[EXERCISE REQUIREMENTS] Your copy should hold every record verbatim and none of the pictures.

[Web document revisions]
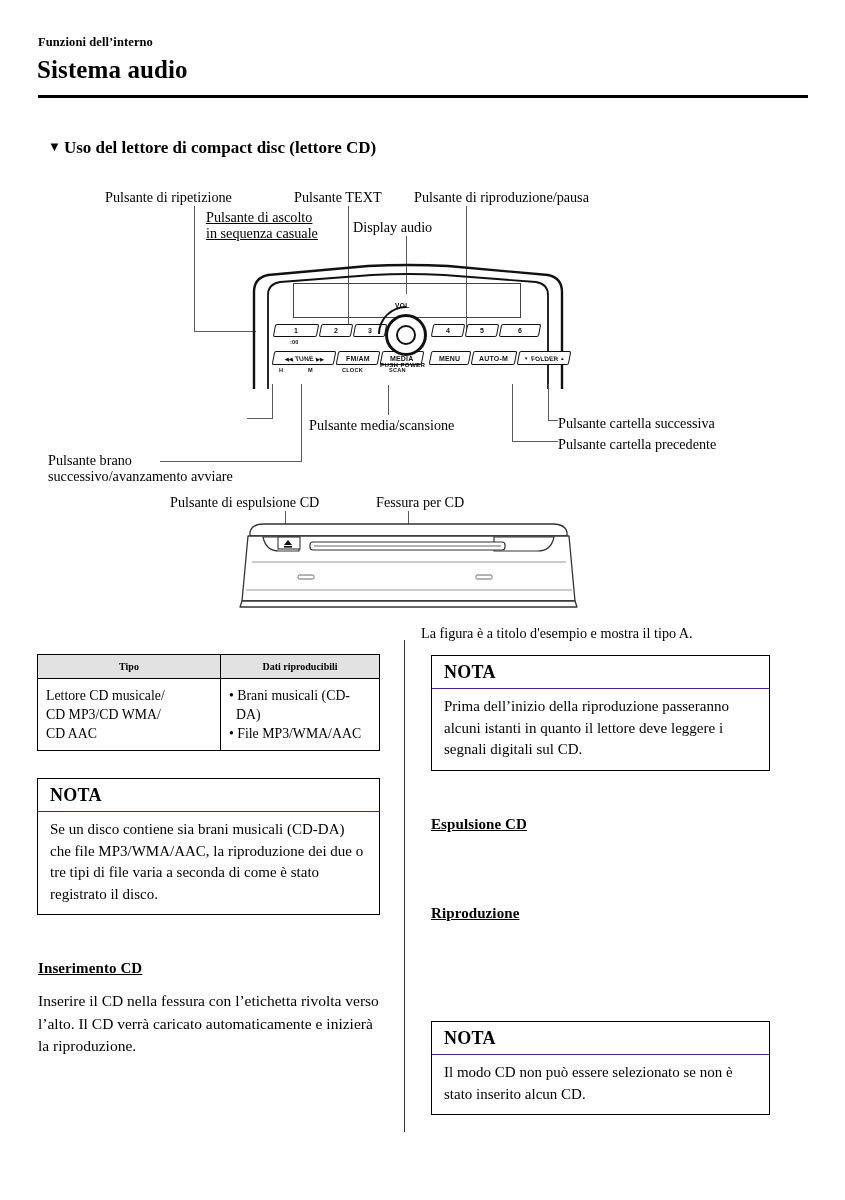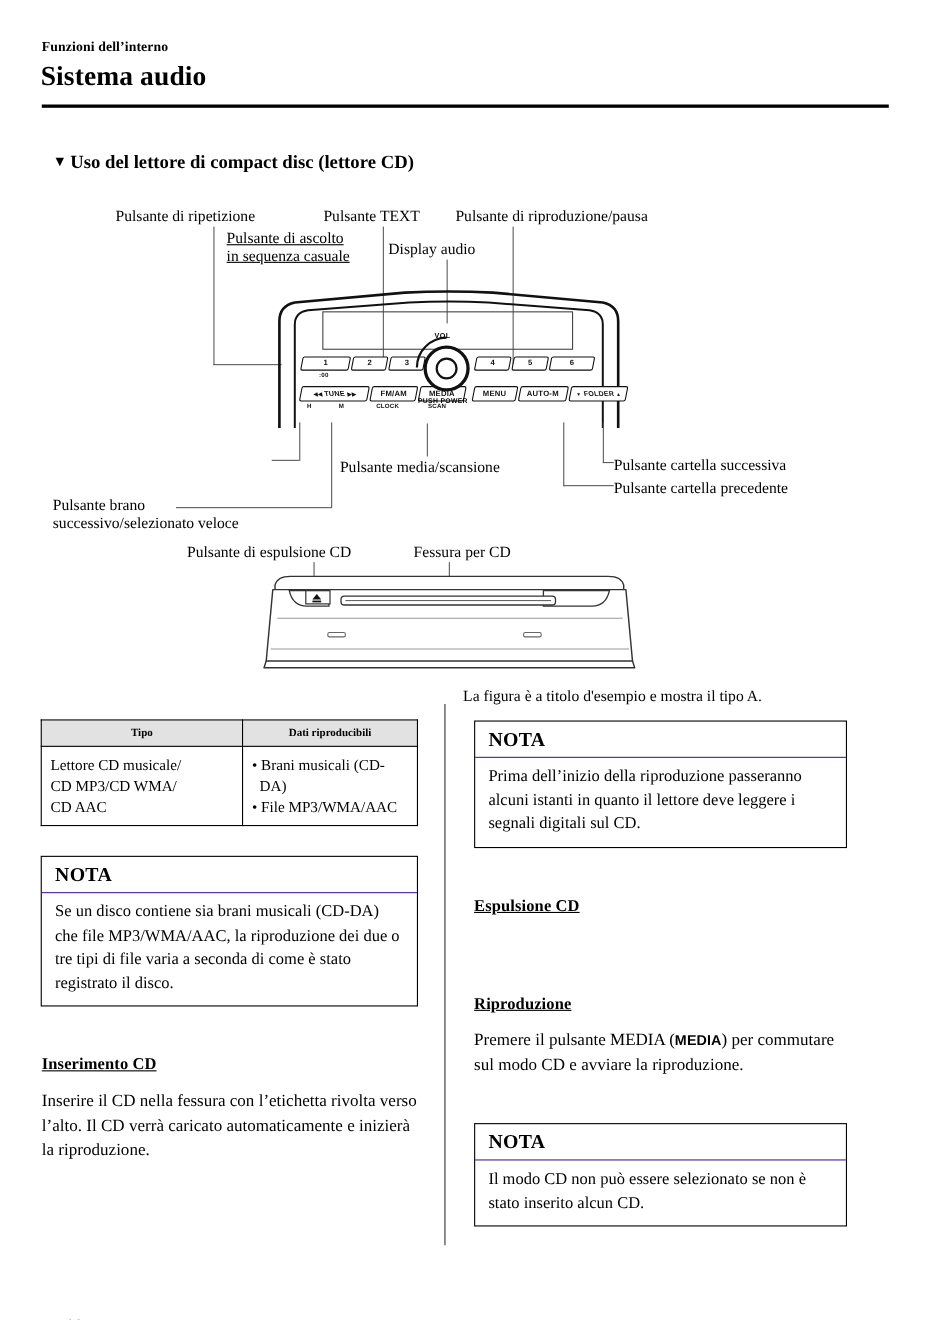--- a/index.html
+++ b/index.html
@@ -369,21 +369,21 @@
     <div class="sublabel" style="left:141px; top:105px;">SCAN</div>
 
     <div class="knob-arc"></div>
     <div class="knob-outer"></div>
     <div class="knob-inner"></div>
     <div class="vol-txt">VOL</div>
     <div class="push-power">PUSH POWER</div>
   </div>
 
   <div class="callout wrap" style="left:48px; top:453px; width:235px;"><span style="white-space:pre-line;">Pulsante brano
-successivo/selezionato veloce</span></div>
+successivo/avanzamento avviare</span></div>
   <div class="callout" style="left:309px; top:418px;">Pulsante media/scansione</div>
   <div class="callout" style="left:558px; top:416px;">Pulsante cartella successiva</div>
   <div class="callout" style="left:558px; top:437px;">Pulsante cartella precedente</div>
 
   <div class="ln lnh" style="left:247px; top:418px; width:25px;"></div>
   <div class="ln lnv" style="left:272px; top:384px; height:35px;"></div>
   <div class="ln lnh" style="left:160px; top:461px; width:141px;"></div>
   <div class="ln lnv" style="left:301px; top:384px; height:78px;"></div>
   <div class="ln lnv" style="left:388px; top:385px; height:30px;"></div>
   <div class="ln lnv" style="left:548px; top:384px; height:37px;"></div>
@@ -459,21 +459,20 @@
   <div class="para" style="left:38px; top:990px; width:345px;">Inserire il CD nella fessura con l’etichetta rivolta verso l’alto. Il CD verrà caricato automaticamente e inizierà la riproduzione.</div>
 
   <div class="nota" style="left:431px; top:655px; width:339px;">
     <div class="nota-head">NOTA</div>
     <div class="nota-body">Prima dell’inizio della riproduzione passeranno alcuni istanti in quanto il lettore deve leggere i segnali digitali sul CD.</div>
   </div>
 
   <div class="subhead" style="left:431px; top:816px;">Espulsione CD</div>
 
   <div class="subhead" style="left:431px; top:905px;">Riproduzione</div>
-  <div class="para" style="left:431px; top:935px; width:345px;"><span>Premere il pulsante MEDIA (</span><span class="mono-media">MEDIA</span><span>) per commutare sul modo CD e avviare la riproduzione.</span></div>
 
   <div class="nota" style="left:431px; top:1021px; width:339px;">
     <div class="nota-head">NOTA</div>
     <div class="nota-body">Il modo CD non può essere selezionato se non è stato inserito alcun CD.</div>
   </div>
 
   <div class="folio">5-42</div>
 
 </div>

[TASK RESULT]
--- a/index.html
+++ b/index.html
@@ -369,21 +369,21 @@
     <div class="sublabel" style="left:141px; top:105px;">SCAN</div>
 
     <div class="knob-arc"></div>
     <div class="knob-outer"></div>
     <div class="knob-inner"></div>
     <div class="vol-txt">VOL</div>
     <div class="push-power">PUSH POWER</div>
   </div>
 
   <div class="callout wrap" style="left:48px; top:453px; width:235px;"><span style="white-space:pre-line;">Pulsante brano
-successivo/selezionato veloce</span></div>
+successivo/avanzamento avviare</span></div>
   <div class="callout" style="left:309px; top:418px;">Pulsante media/scansione</div>
   <div class="callout" style="left:558px; top:416px;">Pulsante cartella successiva</div>
   <div class="callout" style="left:558px; top:437px;">Pulsante cartella precedente</div>
 
   <div class="ln lnh" style="left:247px; top:418px; width:25px;"></div>
   <div class="ln lnv" style="left:272px; top:384px; height:35px;"></div>
   <div class="ln lnh" style="left:160px; top:461px; width:141px;"></div>
   <div class="ln lnv" style="left:301px; top:384px; height:78px;"></div>
   <div class="ln lnv" style="left:388px; top:385px; height:30px;"></div>
   <div class="ln lnv" style="left:548px; top:384px; height:37px;"></div>
@@ -459,21 +459,20 @@
   <div class="para" style="left:38px; top:990px; width:345px;">Inserire il CD nella fessura con l’etichetta rivolta verso l’alto. Il CD verrà caricato automaticamente e inizierà la riproduzione.</div>
 
   <div class="nota" style="left:431px; top:655px; width:339px;">
     <div class="nota-head">NOTA</div>
     <div class="nota-body">Prima dell’inizio della riproduzione passeranno alcuni istanti in quanto il lettore deve leggere i segnali digitali sul CD.</div>
   </div>
 
   <div class="subhead" style="left:431px; top:816px;">Espulsione CD</div>
 
   <div class="subhead" style="left:431px; top:905px;">Riproduzione</div>
-  <div class="para" style="left:431px; top:935px; width:345px;"><span>Premere il pulsante MEDIA (</span><span class="mono-media">MEDIA</span><span>) per commutare sul modo CD e avviare la riproduzione.</span></div>
 
   <div class="nota" style="left:431px; top:1021px; width:339px;">
     <div class="nota-head">NOTA</div>
     <div class="nota-body">Il modo CD non può essere selezionato se non è stato inserito alcun CD.</div>
   </div>
 
   <div class="folio">5-42</div>
 
 </div>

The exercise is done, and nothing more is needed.